### EXERCISE
Within the entries below, find every line that has the string "total", then copy it.

++++++++++

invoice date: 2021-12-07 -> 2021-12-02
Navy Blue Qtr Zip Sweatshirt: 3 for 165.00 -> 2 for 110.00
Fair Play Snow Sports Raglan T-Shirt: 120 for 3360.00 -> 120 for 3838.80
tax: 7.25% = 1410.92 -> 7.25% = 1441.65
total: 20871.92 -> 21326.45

++++++++++

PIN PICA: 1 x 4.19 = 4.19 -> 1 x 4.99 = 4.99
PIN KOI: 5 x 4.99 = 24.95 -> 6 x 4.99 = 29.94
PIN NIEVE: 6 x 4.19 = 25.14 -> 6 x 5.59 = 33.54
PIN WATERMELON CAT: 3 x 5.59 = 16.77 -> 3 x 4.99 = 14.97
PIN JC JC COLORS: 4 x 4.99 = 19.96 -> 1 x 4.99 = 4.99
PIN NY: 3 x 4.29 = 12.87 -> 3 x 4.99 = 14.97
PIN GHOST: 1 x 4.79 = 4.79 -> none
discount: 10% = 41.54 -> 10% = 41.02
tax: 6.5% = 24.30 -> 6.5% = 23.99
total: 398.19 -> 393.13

++++++++++

### YOUR RESPONSE
total: 20871.92 -> 21326.45
total: 398.19 -> 393.13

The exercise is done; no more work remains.